Exercise goal:
Return each entry below exactly. Skip the images.

Code change snippets:
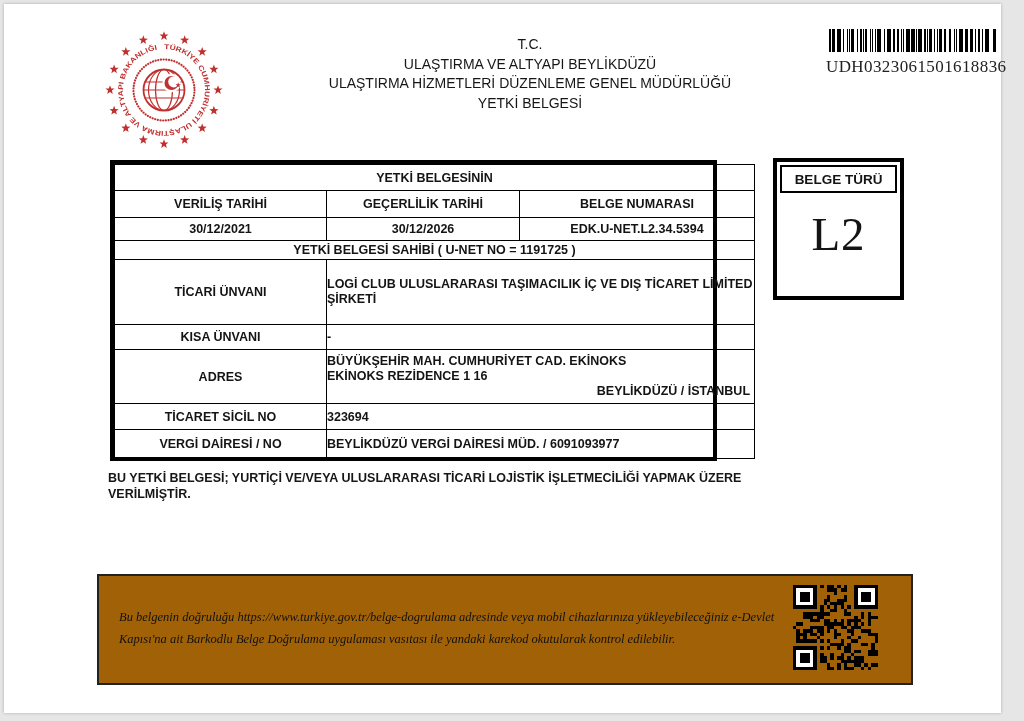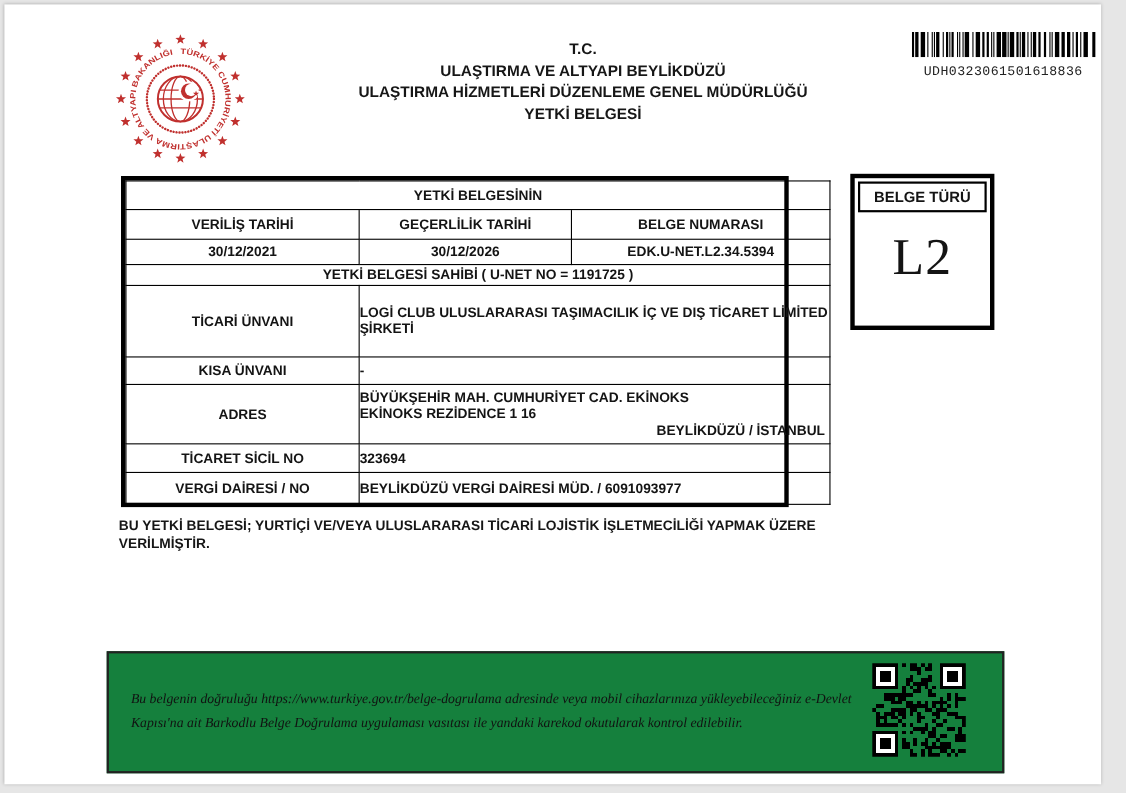--- a/index.html
+++ b/index.html
@@ -18,7 +18,7 @@
   
   .doc-title{
     left:226px;top:31px;width:600px;text-align:center;
-    font-weight:bold;font-size:14px;line-height:19.5px;color:#161616;
+    font-weight:normal;font-size:14px;line-height:19.5px;color:#161616;
   }
   .logo-wrap{left:100px;top:26px;width:120px;height:120px;}
 

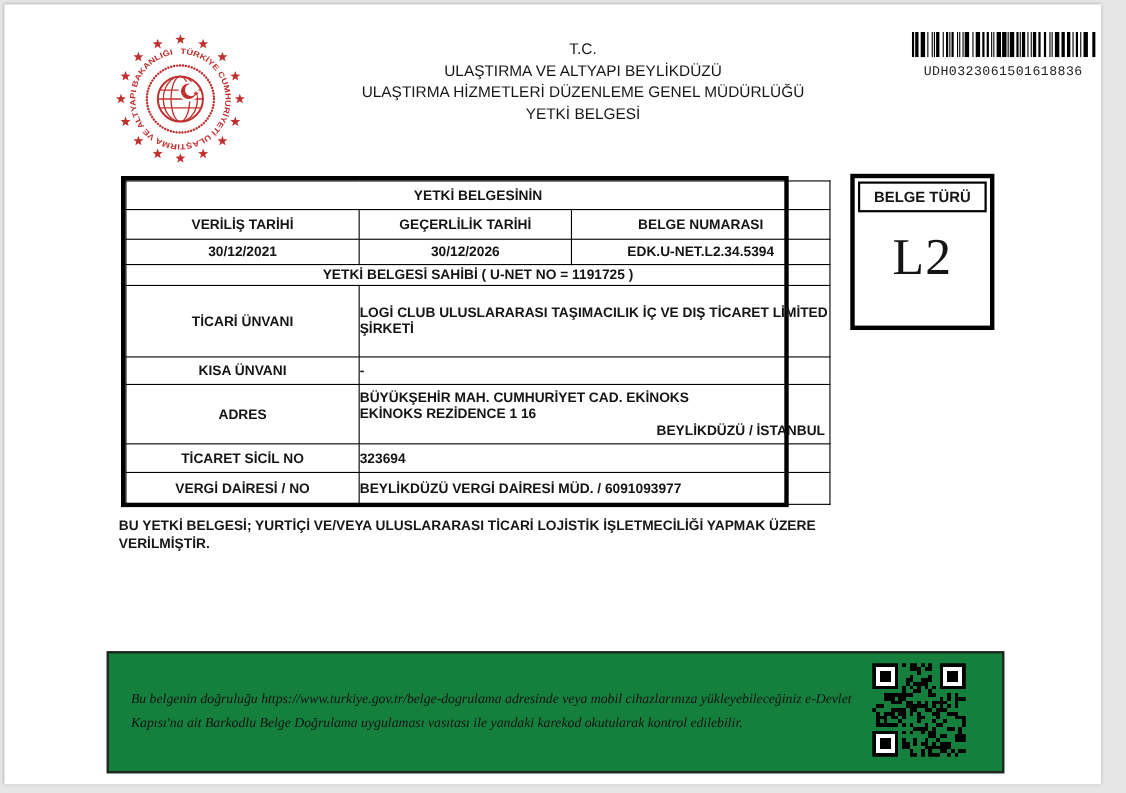--- a/index.html
+++ b/index.html
@@ -24,7 +24,7 @@
 
   
   .barcode-wrap{left:822px;top:25px;width:172px;text-align:center;}
-  .barcode-num{font-size:12px;color:#222;letter-spacing:.4px;margin-top:1px;font-family:Liberation Mono, monospace;}
+  .barcode-num{font-size:17px;color:#222;letter-spacing:.4px;margin-top:1px;font-family:Liberation Serif, serif;}
 
   
   .cert-box{

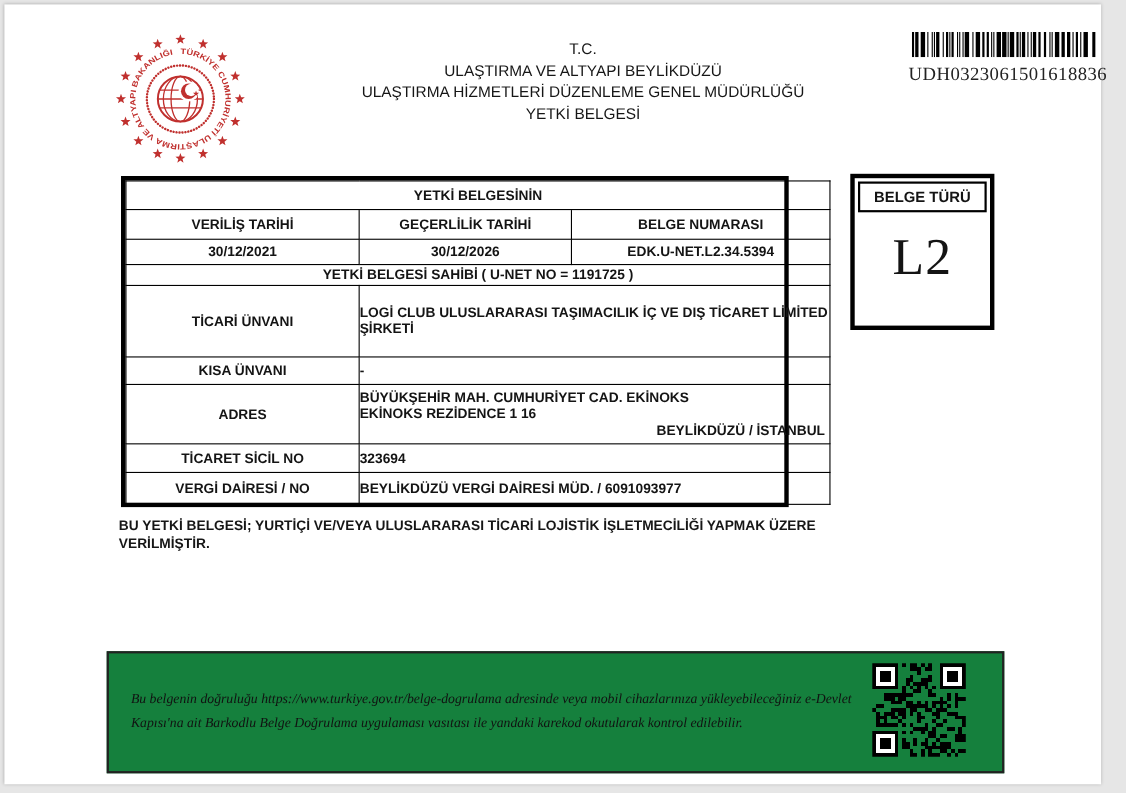--- a/index.html
+++ b/index.html
@@ -64,8 +64,8 @@
 
   
   .verify-box{
-    left:93px;top:588px;width:816px;height:111px;
-    border:2px solid #222;box-sizing:border-box;background:#15803d;
+    left:93px;top:570px;width:816px;height:111px;
+    border:2px solid #222;box-sizing:border-box;background:#a16207;
   }
   .verify-text{
     position:absolute;left:20px;top:30px;width:672px;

Your solution:
--- a/index.html
+++ b/index.html
@@ -18,7 +18,7 @@
   
   .doc-title{
     left:226px;top:31px;width:600px;text-align:center;
-    font-weight:bold;font-size:14px;line-height:19.5px;color:#161616;
+    font-weight:normal;font-size:14px;line-height:19.5px;color:#161616;
   }
   .logo-wrap{left:100px;top:26px;width:120px;height:120px;}
 

--- a/index.html
+++ b/index.html
@@ -24,7 +24,7 @@
 
   
   .barcode-wrap{left:822px;top:25px;width:172px;text-align:center;}
-  .barcode-num{font-size:12px;color:#222;letter-spacing:.4px;margin-top:1px;font-family:Liberation Mono, monospace;}
+  .barcode-num{font-size:17px;color:#222;letter-spacing:.4px;margin-top:1px;font-family:Liberation Serif, serif;}
 
   
   .cert-box{

--- a/index.html
+++ b/index.html
@@ -64,8 +64,8 @@
 
   
   .verify-box{
-    left:93px;top:588px;width:816px;height:111px;
-    border:2px solid #222;box-sizing:border-box;background:#15803d;
+    left:93px;top:570px;width:816px;height:111px;
+    border:2px solid #222;box-sizing:border-box;background:#a16207;
   }
   .verify-text{
     position:absolute;left:20px;top:30px;width:672px;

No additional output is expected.